Let's be honest: something like that shouldn't be in an educated house. In Ruth Bader Ginsburg's private library, which is now being auctioned off at Bonhams in New York in 166 lots, the classics of older European and more recent American literature stood back to back, from Homer to Thomas Mann ("Doctor Faustus", 1948) and from Salinger to Tom Wolfe ("I am Charlotte Simmons", with author's dedication). The US Supreme Court Justice, who died on September 18, 2020, had heard Vladimir Nabokov's lectures at Cornell; a bundle of five titles is offered by him, two volumes of these lectures, two editions of "Lolita" and "The Defense", not a court novel but a chess novel. But thrown together with Salinger's "Catcher in the Rye" (released in 1951,but presumably not the extremely rare first edition, unfortunately also without a dust jacket) there is also a work from 1959 that would have gone straight into the grabbable box of digital bibliophilia had it been anonymous: "Preposterous Papa" by Lewis Meyer.

An inserted business card reveals how the book (with dust jacket) published by the World Publishing Company in Cleveland ended up on the shelves of Ruth Bader Ginsburg and her husband Martin.

It was a gift from a fellow judge, Robert Henry, Chief Justice of the Denver District Court.
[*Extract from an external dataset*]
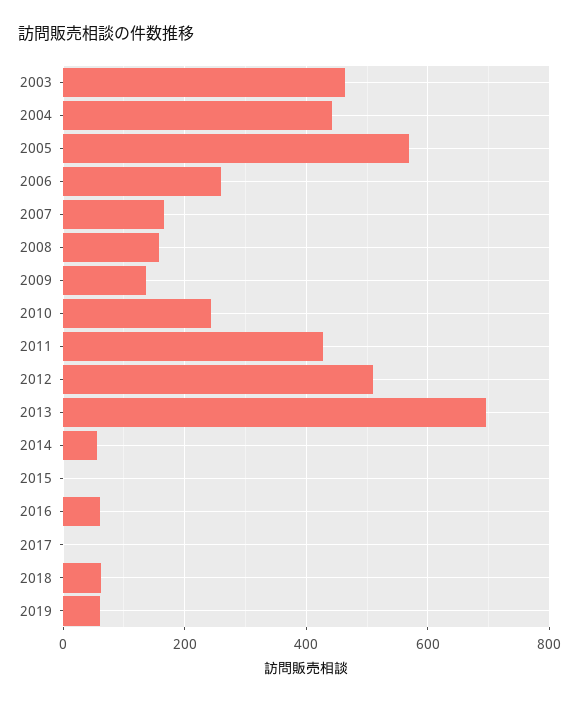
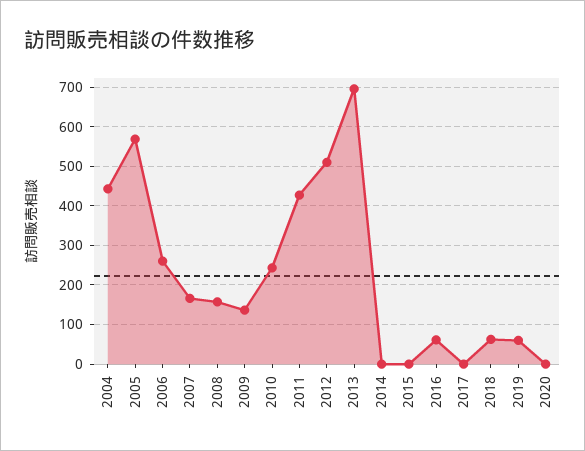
2003: 460 -> none
2014: 60 -> 0
2020: none -> 0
The book was almost exactly fifty years old when it was gifted, as Henry only served as chief of appeals from 2008 to 2010. One might speculate that the reason for the gift might have been Ginsburg's 2010 visit to Colorado Springs, where she had made a speech to the bar at Henry's court.
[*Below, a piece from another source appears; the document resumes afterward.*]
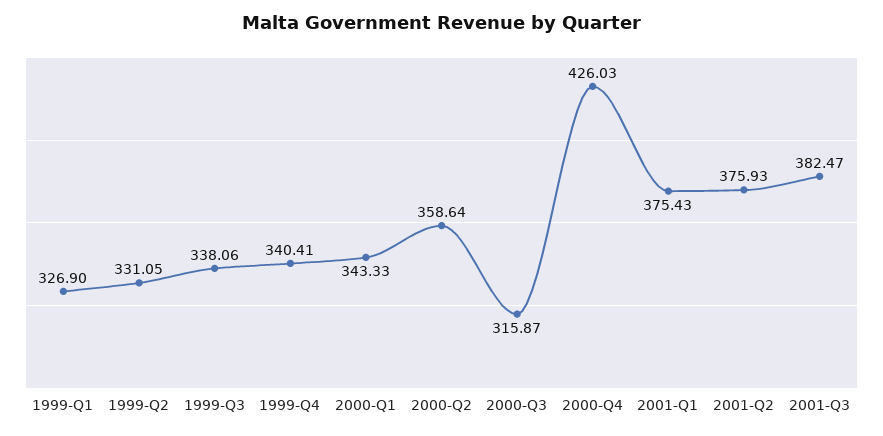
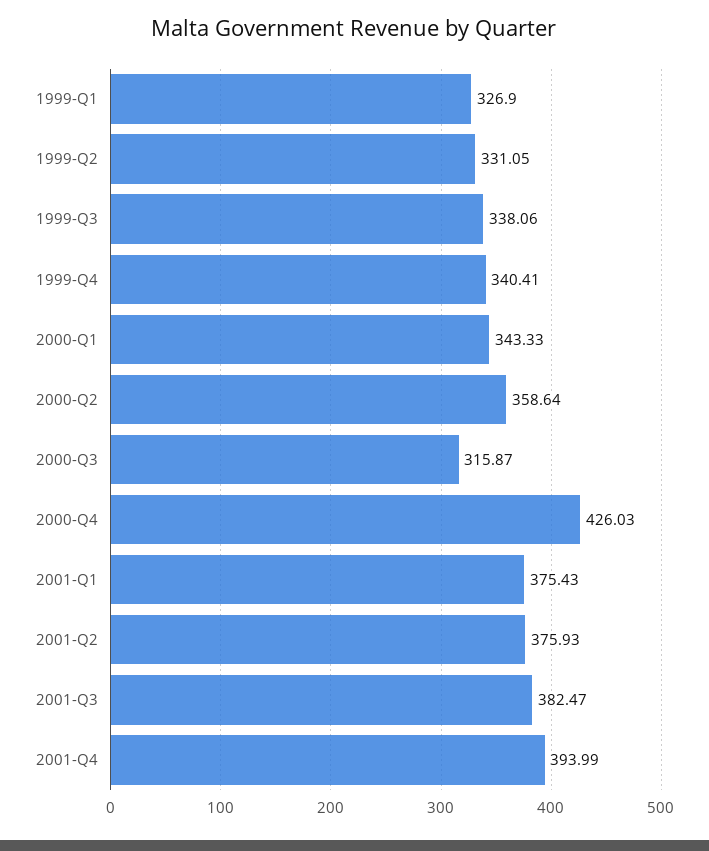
2001-Q4: none -> 393.99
But this speech was written by Martin Ginsburg, a lawyer specializing in tax law, who said wittily that

Giving away an antiquarian book that is not valuable in a financial sense: That's what you think of when you want to consider friends whose library is, if in doubt, better sorted than your own. Henry also wrote that he had thought long and hard about the right book. He chose Meyer because "laughter is good for body and soul". Lewis Meyer was a journalist and bookseller in Oklahoma, Henry's home state; his "silly father" Max Meyer was a lucky guy who found 32 oil wells on the barren land of his ranch. In his note, the donor did not have to indicate why this out-of-print memoir could become a source of never-ending pleasure for the Ginsburgs. Max Meyer was the only Jewish farmer in Oklahoma and founded a synagogue.The adventurous story of this American original is about advancement and integration under the most unlikely of conditions.